» **What you will do**
Where a line holds the word "realistic", count it, then give only the total for the entries below.

» **Material shown**

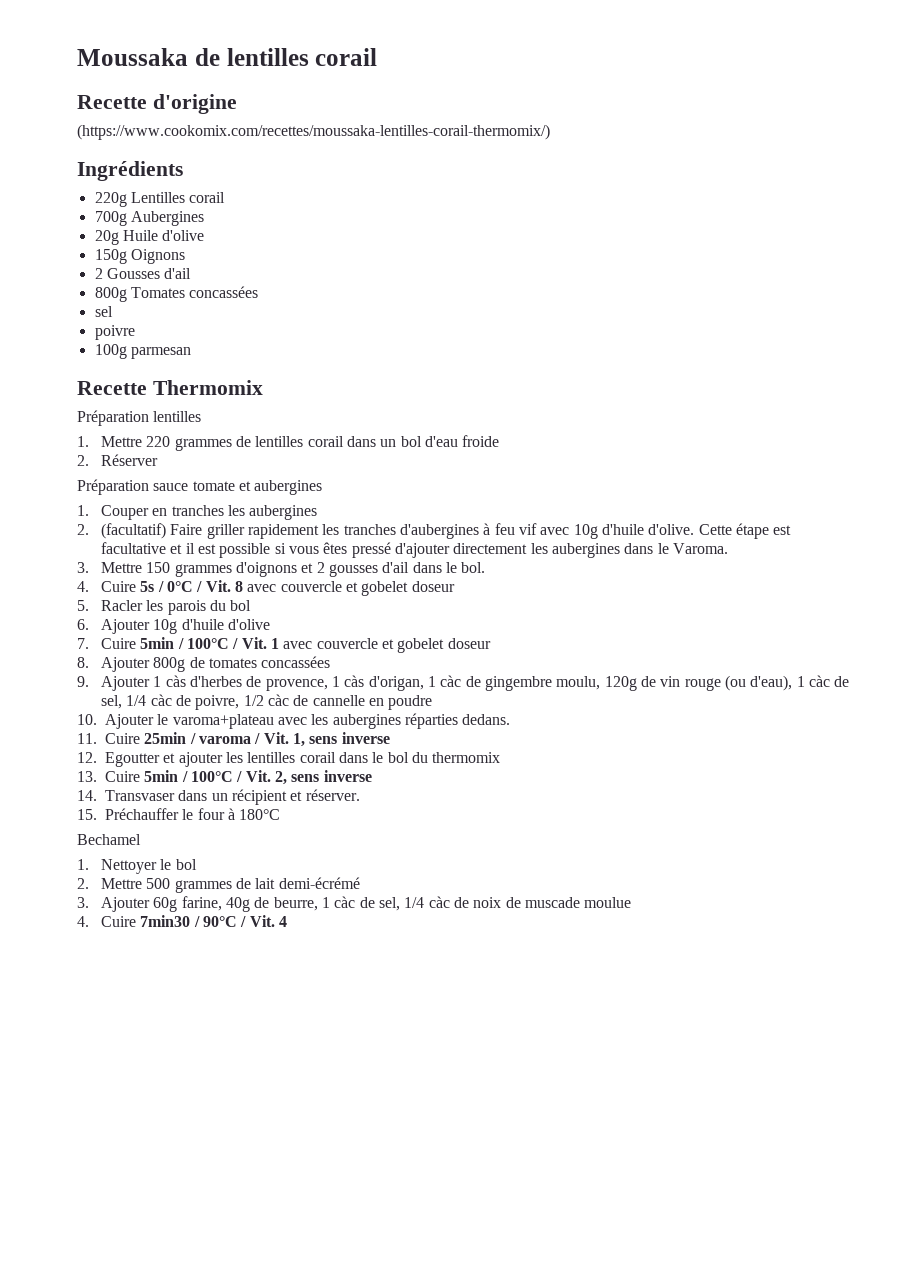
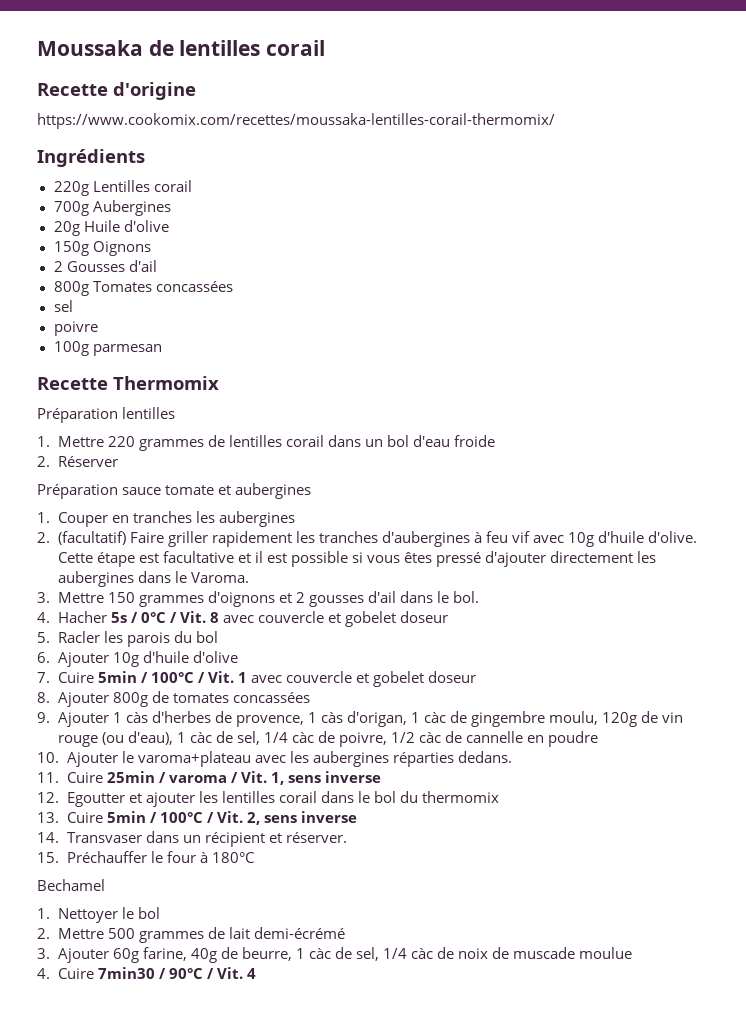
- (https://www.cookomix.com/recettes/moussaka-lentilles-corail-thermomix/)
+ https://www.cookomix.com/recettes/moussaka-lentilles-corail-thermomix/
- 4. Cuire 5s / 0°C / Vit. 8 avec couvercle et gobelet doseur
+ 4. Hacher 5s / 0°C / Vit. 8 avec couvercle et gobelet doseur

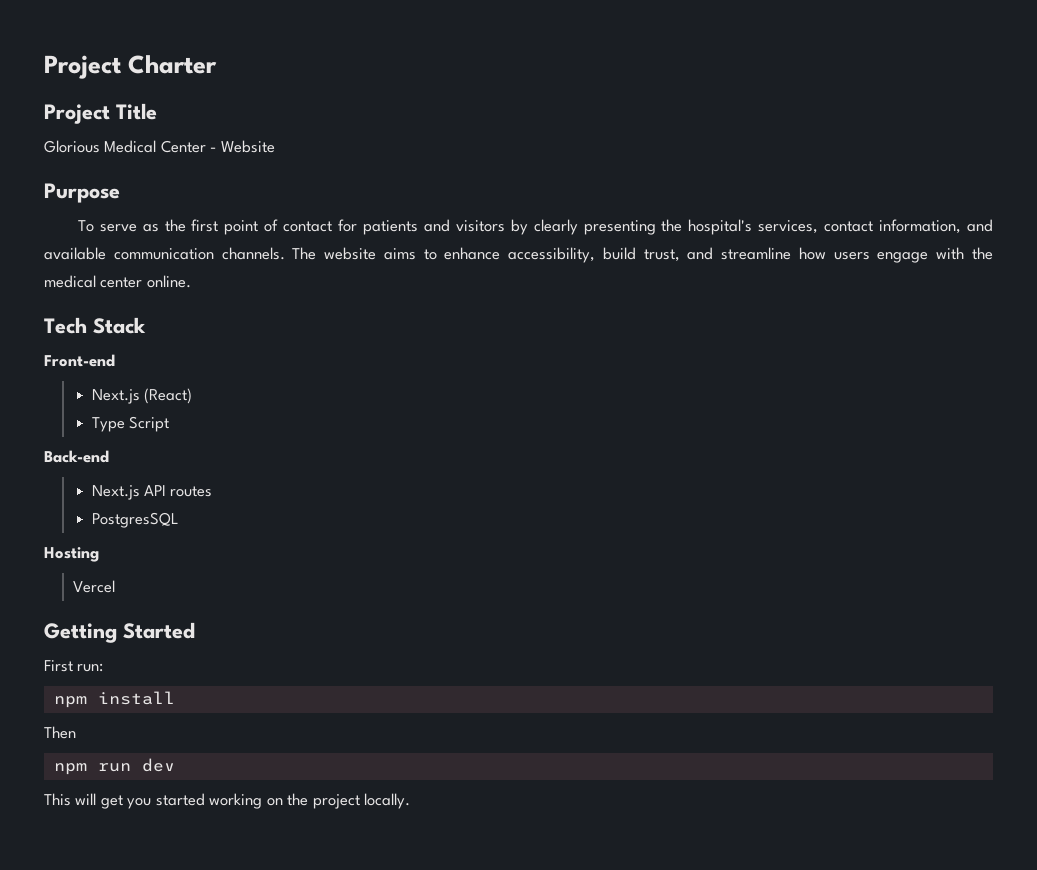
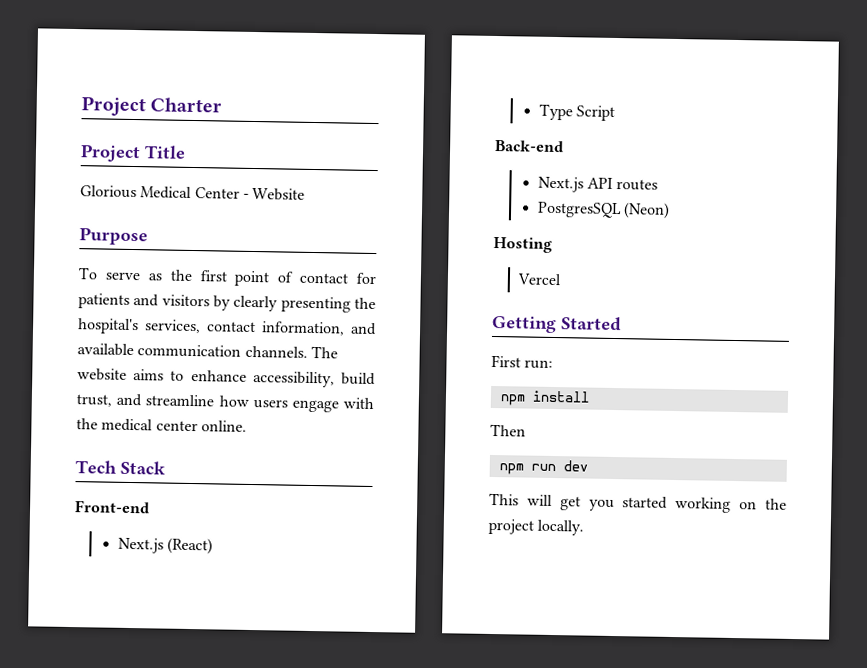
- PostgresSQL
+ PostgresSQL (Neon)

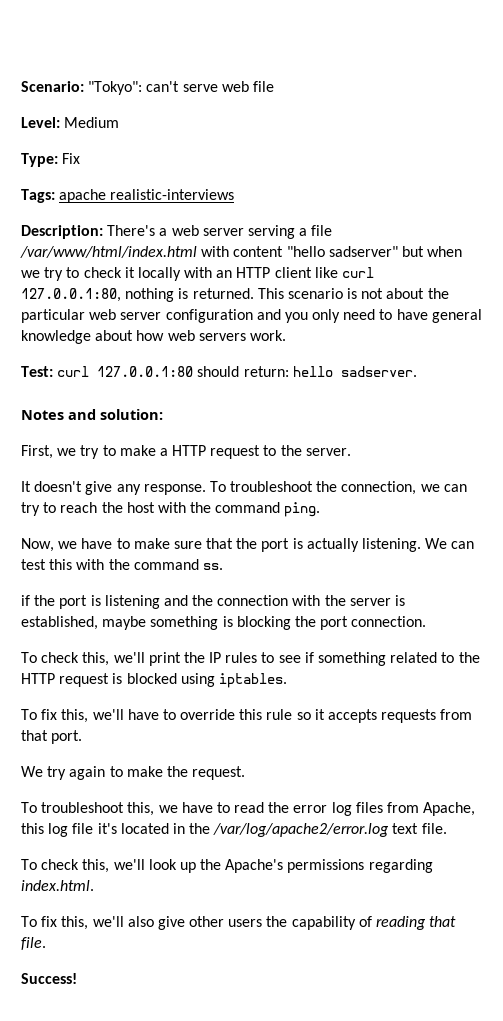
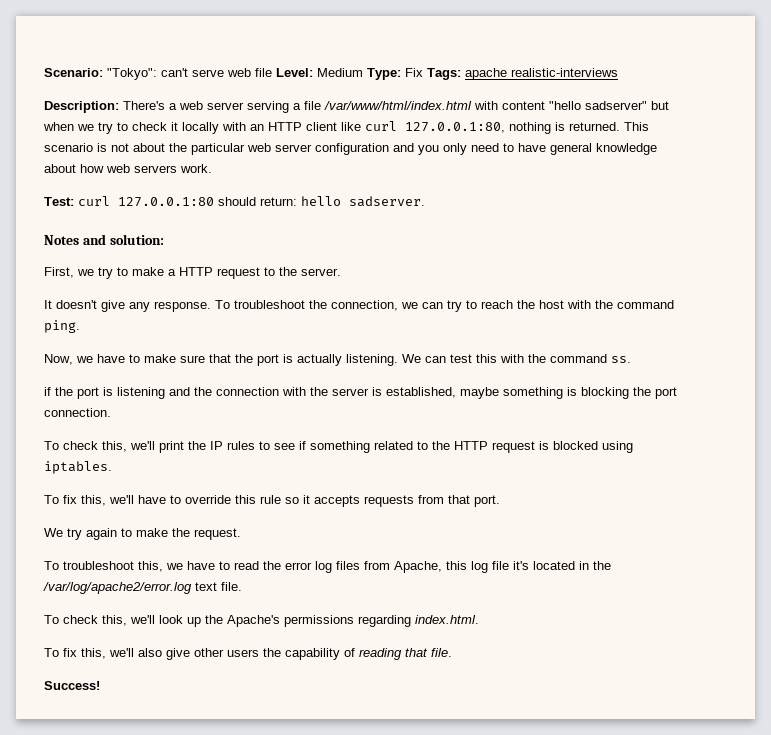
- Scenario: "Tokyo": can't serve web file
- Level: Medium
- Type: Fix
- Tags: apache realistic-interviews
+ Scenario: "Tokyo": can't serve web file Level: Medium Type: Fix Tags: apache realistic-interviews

» **Problem solution**
2